**Exercise data**
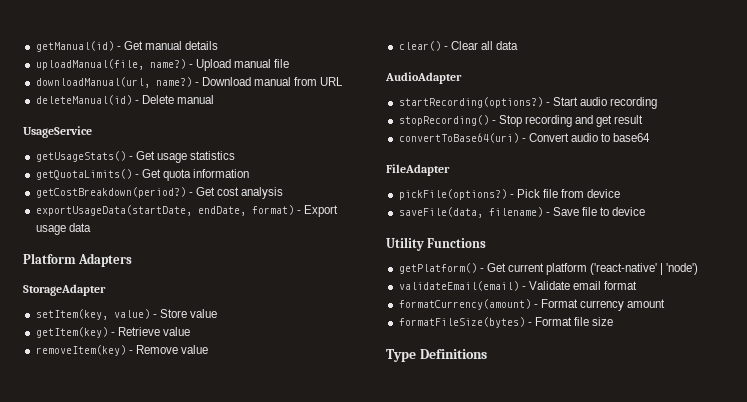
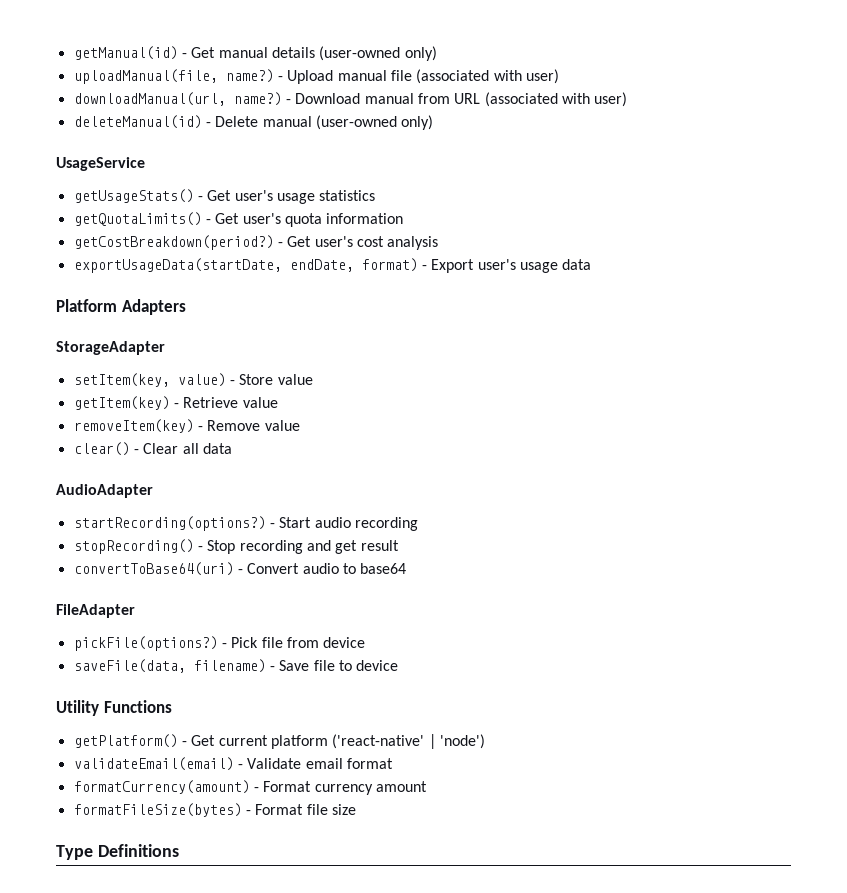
- getManual(id) - Get manual details
+ getManual(id) - Get manual details (user-owned only)
- - Upload manual file
+ - Upload manual file (associated with user)
- - Download manual from URL
+ - Download manual from URL (associated with user)
- deleteManual(id) - Delete manual
+ deleteManual(id) - Delete manual (user-owned only)
- getUsageStats() - Get usage statistics
+ getUsageStats() - Get user's usage statistics
- getQuotaLimits() - Get quota information
+ getQuotaLimits() - Get user's quota information
- - Get cost analysis
+ - Get user's cost analysis
- exportUsageData(startDate, endDate, format) - Export usage data
+ exportUsageData(startDate, endDate, format) - Export user's usage data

**To do**
List all lines in the material containing the string "analysis".

**The answer**
- - Get cost analysis
+ - Get user's cost analysis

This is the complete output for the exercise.